**Exercise**
Would you please copy each line below that includes the string "relatively"?

Image comparison data:
----------
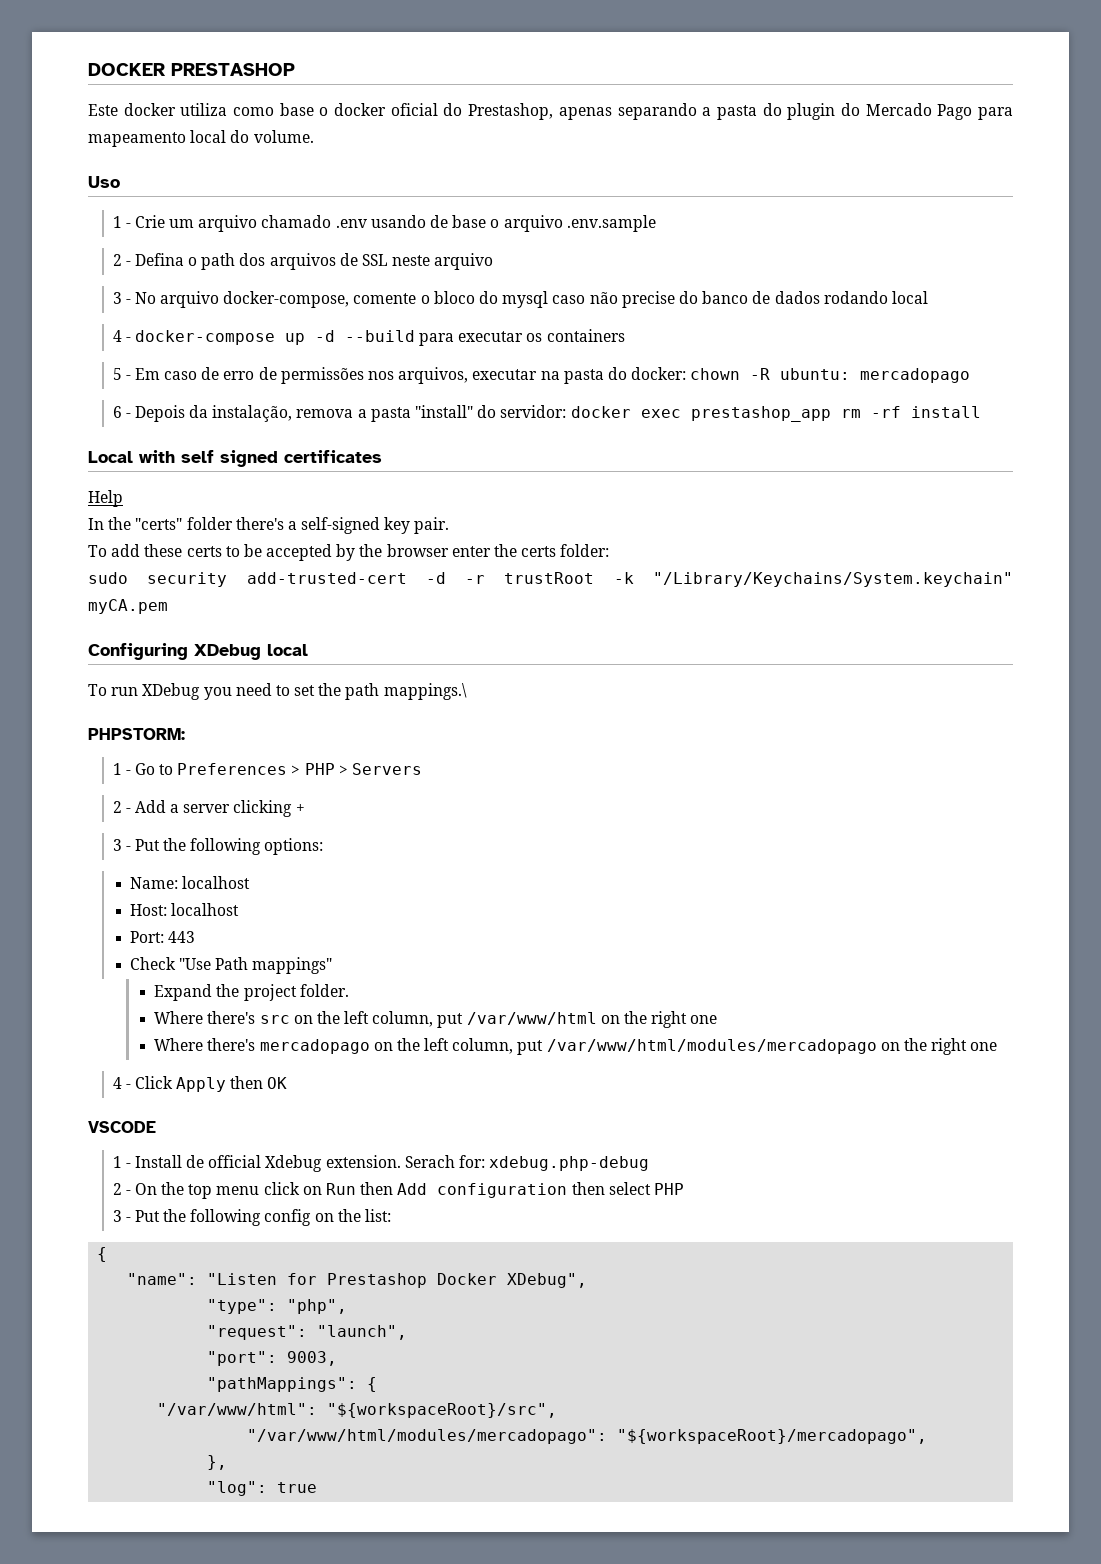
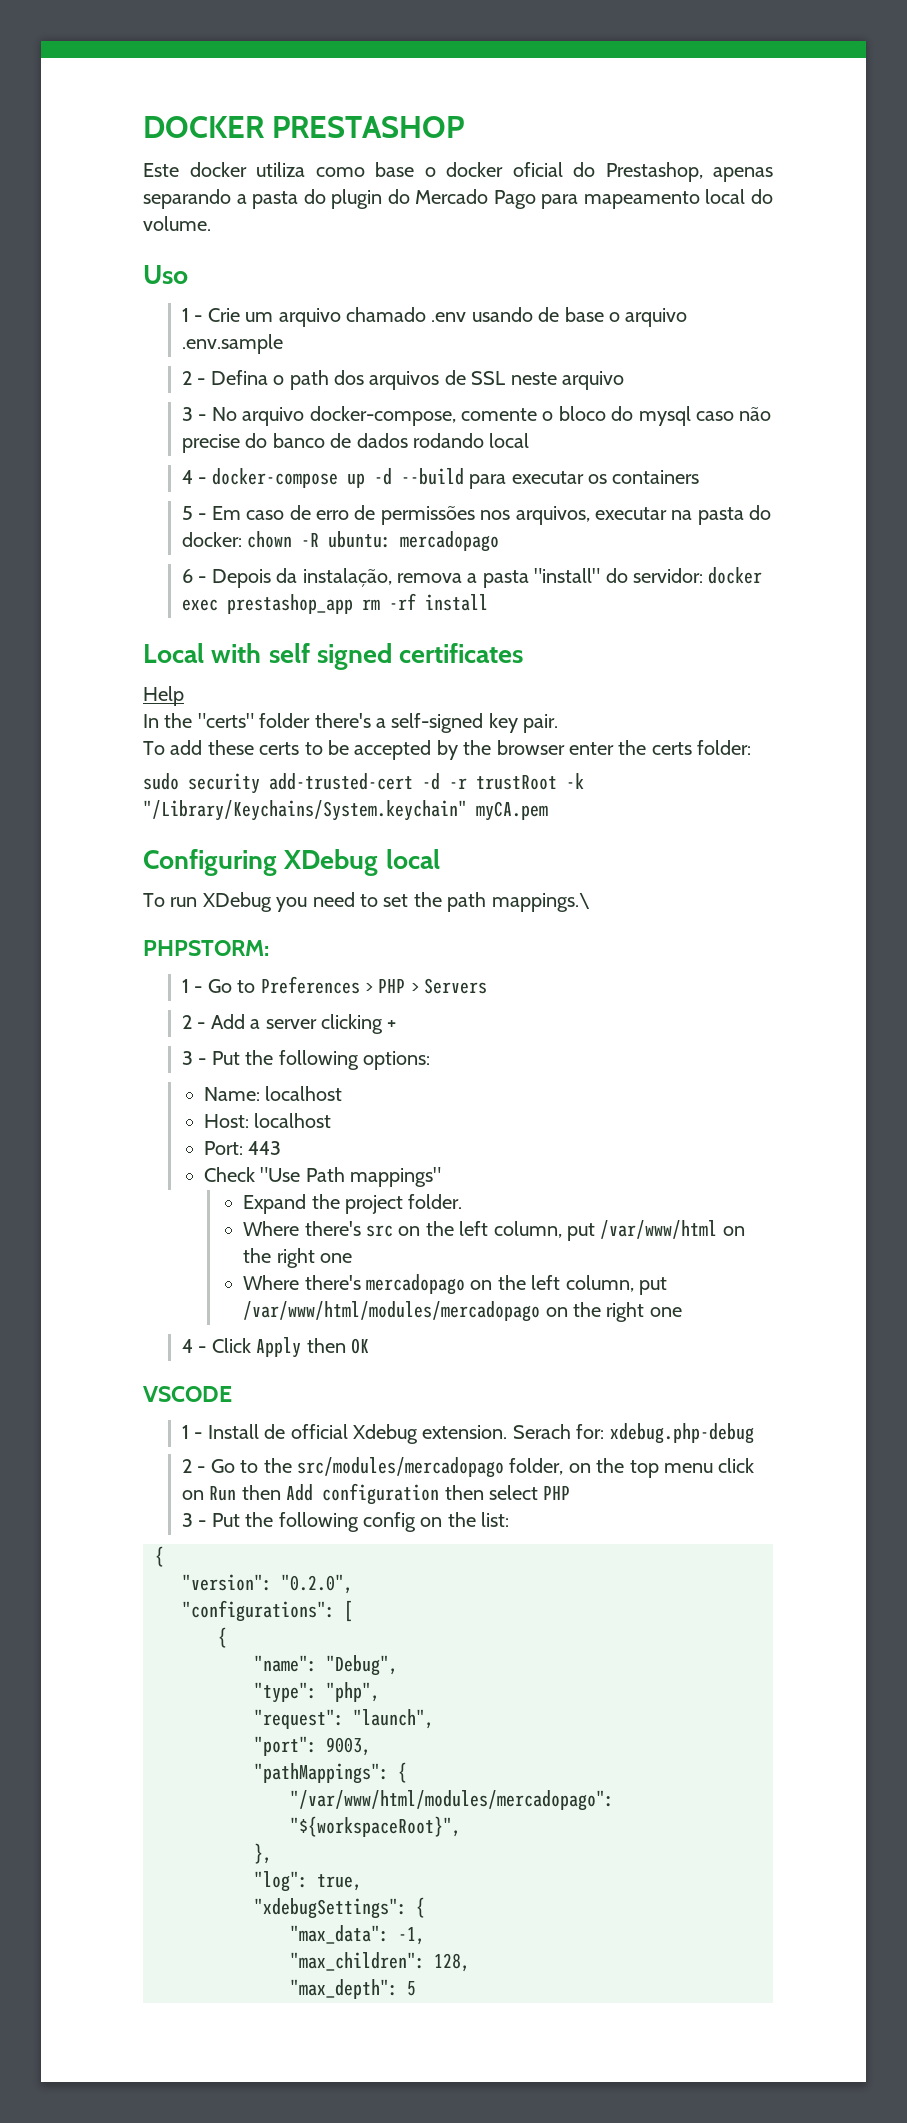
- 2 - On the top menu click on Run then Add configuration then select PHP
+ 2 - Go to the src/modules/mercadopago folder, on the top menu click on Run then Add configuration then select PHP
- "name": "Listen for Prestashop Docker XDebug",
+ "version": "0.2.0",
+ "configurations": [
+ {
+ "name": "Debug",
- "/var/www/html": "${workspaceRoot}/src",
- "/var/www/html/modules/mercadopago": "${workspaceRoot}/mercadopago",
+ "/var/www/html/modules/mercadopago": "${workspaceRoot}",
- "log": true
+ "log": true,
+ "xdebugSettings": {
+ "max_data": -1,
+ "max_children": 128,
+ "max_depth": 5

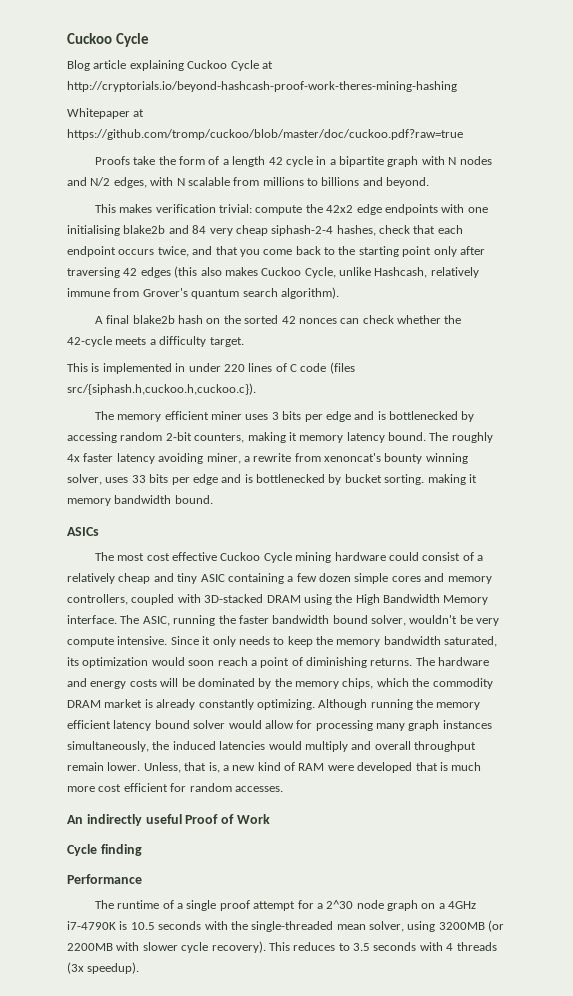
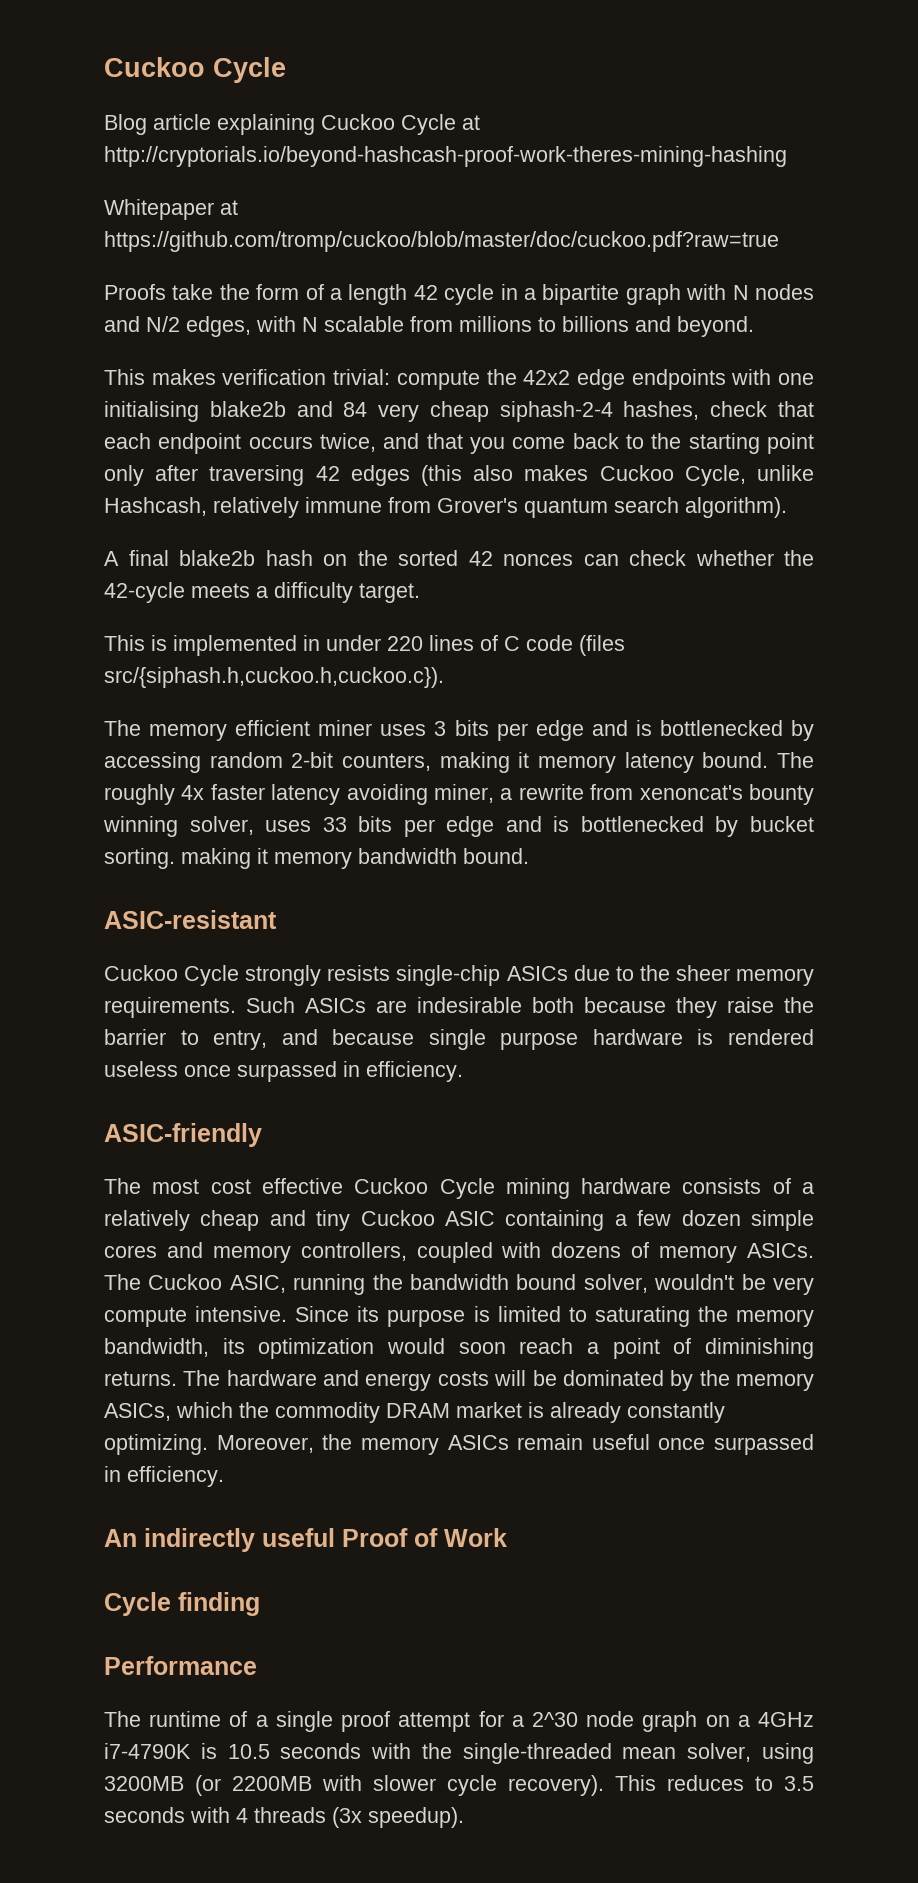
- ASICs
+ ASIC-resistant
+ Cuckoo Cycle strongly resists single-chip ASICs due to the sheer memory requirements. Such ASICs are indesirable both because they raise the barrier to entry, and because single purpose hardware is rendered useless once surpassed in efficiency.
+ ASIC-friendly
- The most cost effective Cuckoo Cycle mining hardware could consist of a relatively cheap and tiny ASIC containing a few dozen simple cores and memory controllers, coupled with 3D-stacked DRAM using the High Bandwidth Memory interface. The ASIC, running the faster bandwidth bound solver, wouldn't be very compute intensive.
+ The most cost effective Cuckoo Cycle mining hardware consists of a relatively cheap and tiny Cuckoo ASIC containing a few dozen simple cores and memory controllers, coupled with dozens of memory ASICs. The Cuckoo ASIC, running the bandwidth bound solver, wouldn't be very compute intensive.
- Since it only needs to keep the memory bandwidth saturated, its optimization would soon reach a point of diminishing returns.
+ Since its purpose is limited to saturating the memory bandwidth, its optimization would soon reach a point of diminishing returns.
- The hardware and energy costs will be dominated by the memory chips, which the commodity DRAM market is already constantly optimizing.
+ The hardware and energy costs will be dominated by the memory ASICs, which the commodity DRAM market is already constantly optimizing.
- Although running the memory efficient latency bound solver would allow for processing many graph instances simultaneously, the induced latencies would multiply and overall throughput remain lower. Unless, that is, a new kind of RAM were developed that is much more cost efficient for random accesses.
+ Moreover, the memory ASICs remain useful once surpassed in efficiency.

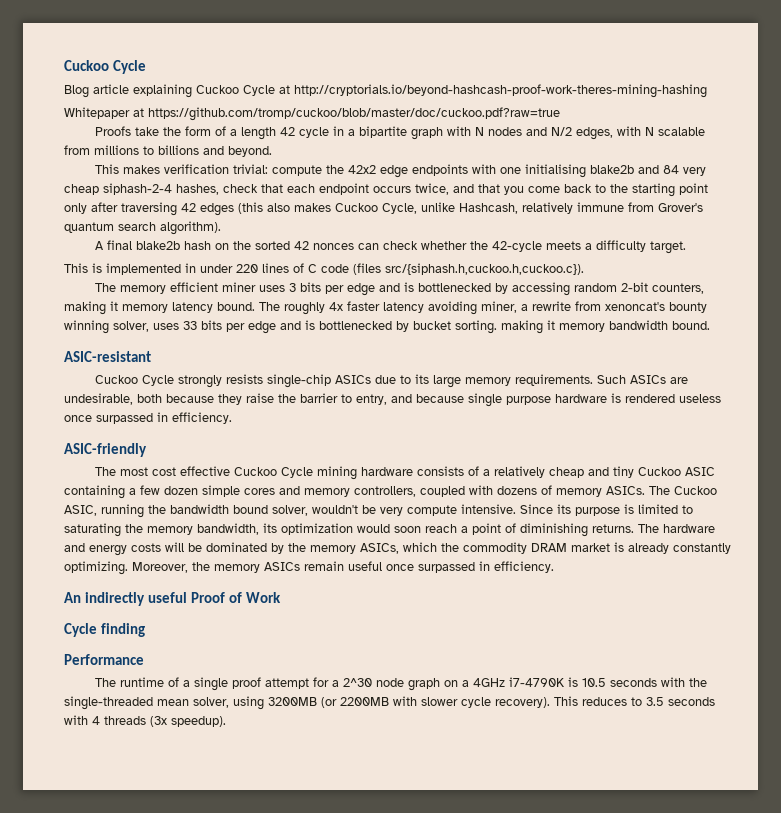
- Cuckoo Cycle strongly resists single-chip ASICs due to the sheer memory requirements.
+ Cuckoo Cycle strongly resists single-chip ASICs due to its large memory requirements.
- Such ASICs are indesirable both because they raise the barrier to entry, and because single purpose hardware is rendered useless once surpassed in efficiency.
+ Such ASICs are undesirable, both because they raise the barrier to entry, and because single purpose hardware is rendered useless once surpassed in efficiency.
----------
**Exercise answer**
- The most cost effective Cuckoo Cycle mining hardware could consist of a relatively cheap and tiny ASIC containing a few dozen simple cores and memory controllers, coupled with 3D-stacked DRAM using the High Bandwidth Memory interface. The ASIC, running the faster bandwidth bound solver, wouldn't be very compute intensive.
+ The most cost effective Cuckoo Cycle mining hardware consists of a relatively cheap and tiny Cuckoo ASIC containing a few dozen simple cores and memory controllers, coupled with dozens of memory ASICs. The Cuckoo ASIC, running the bandwidth bound solver, wouldn't be very compute intensive.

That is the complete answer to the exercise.